O governo norte-americano justificou as taxas citando preocupações que vão desde a preservação ambiental, especificamente o desmatamento, até questões de propriedade intelectual, corrupção, uso de etanol e o sistema de pagamentos Pix. Além disso, as autoridades dos Estados Unidos mencionaram o combate ao trabalho forçado como um pilar para a decisão. Em contrapartida, Lula argumentou que o cenário desenhado por Washington não possui embasamento sólido e alertou para os efeitos econômicos nocivos que o protecionismo pode gerar para ambas as nações.
Diante da ponderação, Trump manifestou disposição para evitar o desgaste nas relações comerciais e sinalizou que as equipes diplomáticas de ambos os países deverão retomar as tratativas em breve. O foco recai na preservação de vínculos econômicos robustos, contornando o impasse tarifário atual através de novos encontros.
A segurança pública ocupou parte central do diálogo. O presidente brasileiro destacou a complexidade do combate ao crime organizado no país, enfatizando que essas facções impõem um clima de terror constante sobre as comunidades mais vulneráveis, embora não se enquadrem na definição de organizações terroristas. Lula detalhou o uso de estratégias focadas na asfixia financeira dessas redes, que já resultou na apreensão de cerca de R$ 17 bilhões, além de mencionar ferramentas como a Lei Antifacção e o funcionamento do Centro de Cooperação Policial Internacional da Amazônia, em Manaus.
Em resposta à exposição sobre os avanços nacionais no setor de segurança, Trump comprometeu-se a estreitar a colaboração bilateral e prometeu nomear funcionários de alto escalão para conduzir o intercâmbio de informações e estratégias entre os dois governos.
Os conflitos internacionais também foram alvo de análise, com destaque para as guerras na Ucrânia e no Oriente Médio. Sobre o embate entre Rússia e Ucrânia, que completa quase cinco anos de hostilidades, houve um consenso sobre a necessidade de buscar uma solução negociada.

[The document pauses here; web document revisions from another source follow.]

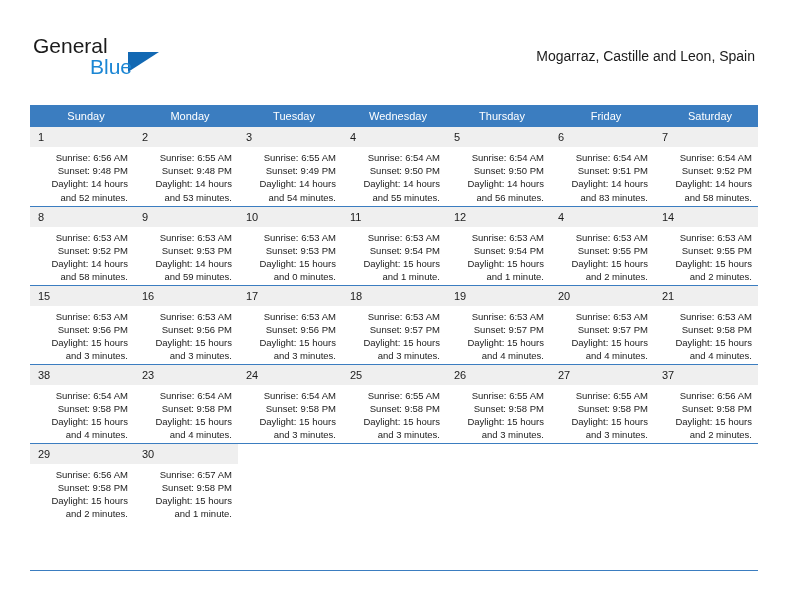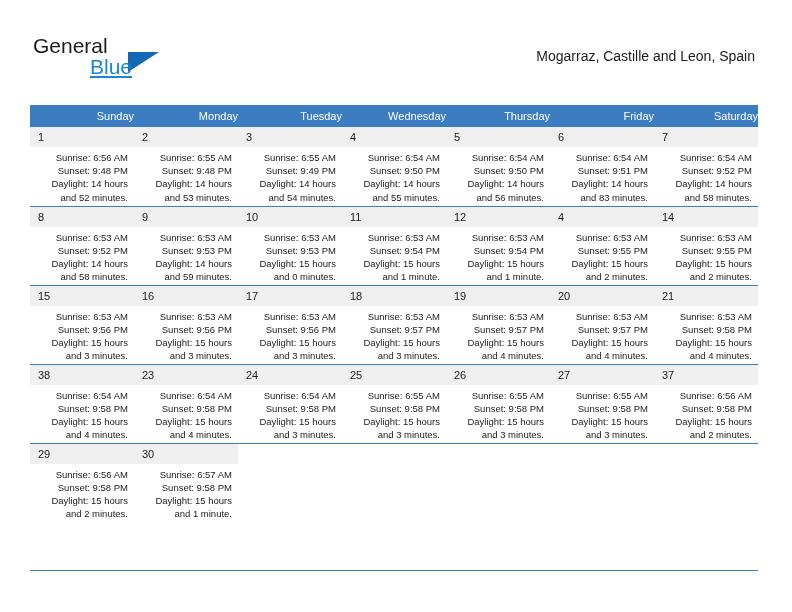--- a/index.html
+++ b/index.html
@@ -51,7 +51,6 @@
     font-size: 21px;
     color: #1b86d4;
     font-family: "Liberation Sans", sans-serif;
-    text-decoration: underline;
   }
   .logo-triangle {
     position: absolute;

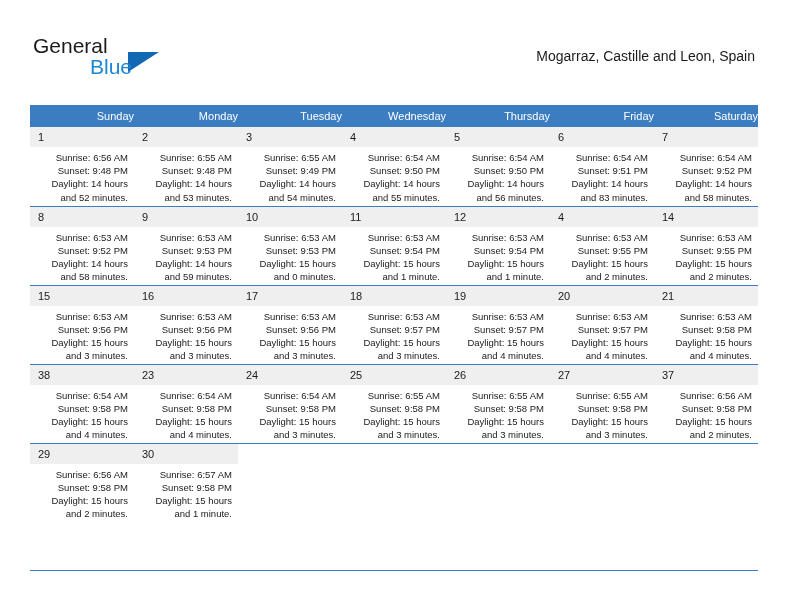--- a/index.html
+++ b/index.html
@@ -96,7 +96,7 @@
     color: #ffffff;
     font-size: 11px;
     font-weight: normal;
-    text-align: right;
+    text-align: center;
     padding: 5px 0 5px 8px;
     height: 11px;
     border: none;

No caso do Irã, Trump apresentou as perspectivas da administração americana sobre a resolução de impasses na região.
Lula aproveitou o momento para reiterar seu descontentamento com a inoperância do Conselho de Segurança da ONU e propôs a convocação de uma sessão extraordinária dedicada a encontrar caminhos diplomáticos para a crise global. Ao encerrar o tópico, o brasileiro sublinhou que a grandeza de um líder não se mede pela capacidade de iniciar guerras, mas sim pelo esforço em encerrá-las.